[Opening SUPPLIED MATERIAL section]

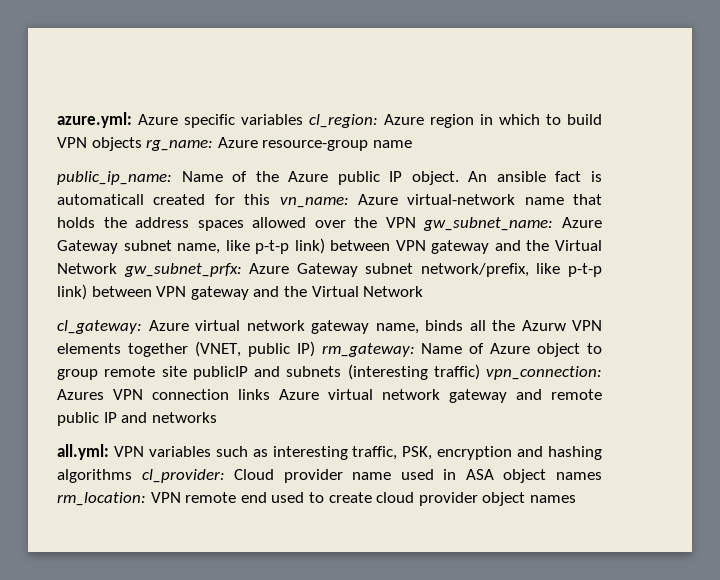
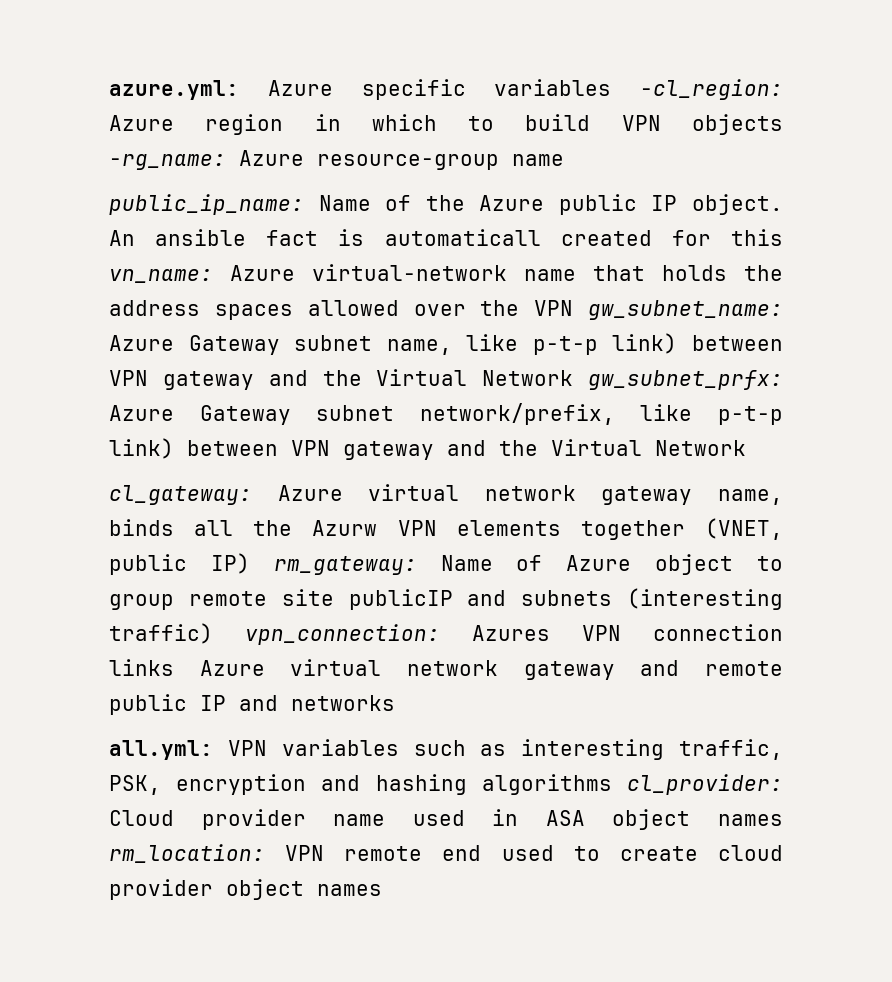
- azure.yml: Azure specific variables cl_region: Azure region in which to build VPN objects rg_name: Azure resource-group name
+ azure.yml: Azure specific variables -cl_region: Azure region in which to build VPN objects -rg_name: Azure resource-group name

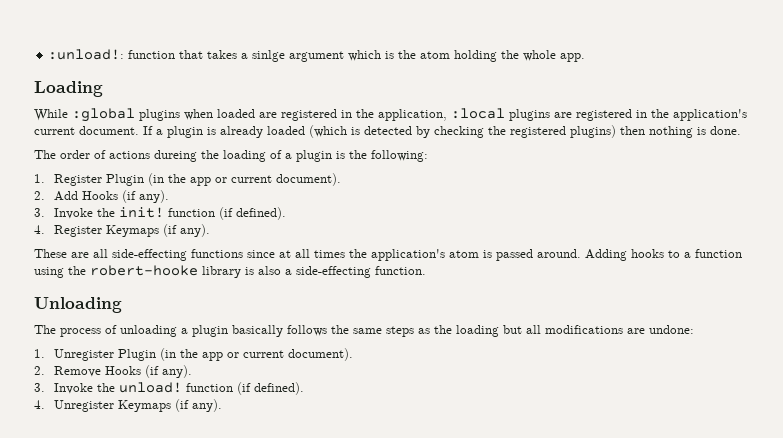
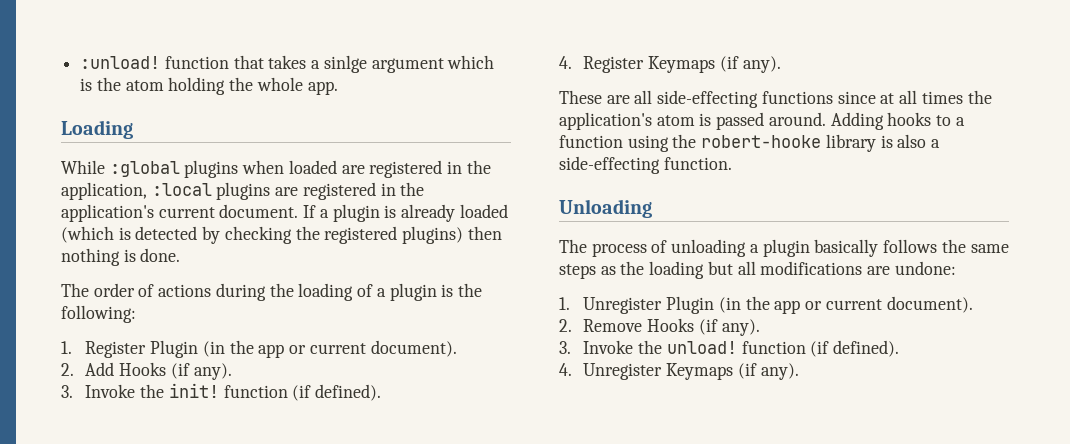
- :unload!: function that takes a sinlge argument which is the atom holding the whole app.
+ :unload! function that takes a sinlge argument which is the atom holding the whole app.
- The order of actions dureing the loading of a plugin is the following:
+ The order of actions during the loading of a plugin is the following:

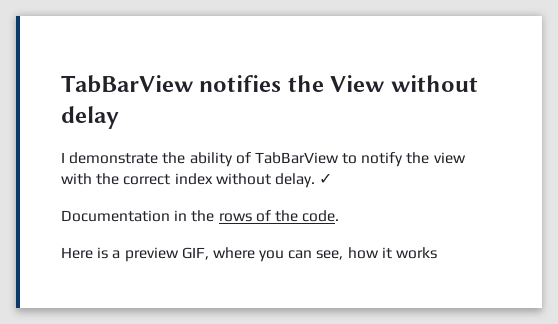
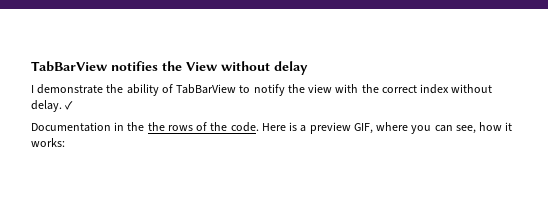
- Documentation in the rows of the code.
- Here is a preview GIF, where you can see, how it works
+ Documentation in the the rows of the code. Here is a preview GIF, where you can see, how it works:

[Closing SUPPLIED MATERIAL section]

→ DESCRIPTION OF THE TASK
Could you transcribe the material above exactly, keeping every picture out?

→ RESPONSE AREA
- azure.yml: Azure specific variables cl_region: Azure region in which to build VPN objects rg_name: Azure resource-group name
+ azure.yml: Azure specific variables -cl_region: Azure region in which to build VPN objects -rg_name: Azure resource-group name

- :unload!: function that takes a sinlge argument which is the atom holding the whole app.
+ :unload! function that takes a sinlge argument which is the atom holding the whole app.
- The order of actions dureing the loading of a plugin is the following:
+ The order of actions during the loading of a plugin is the following:

- Documentation in the rows of the code.
- Here is a preview GIF, where you can see, how it works
+ Documentation in the the rows of the code. Here is a preview GIF, where you can see, how it works:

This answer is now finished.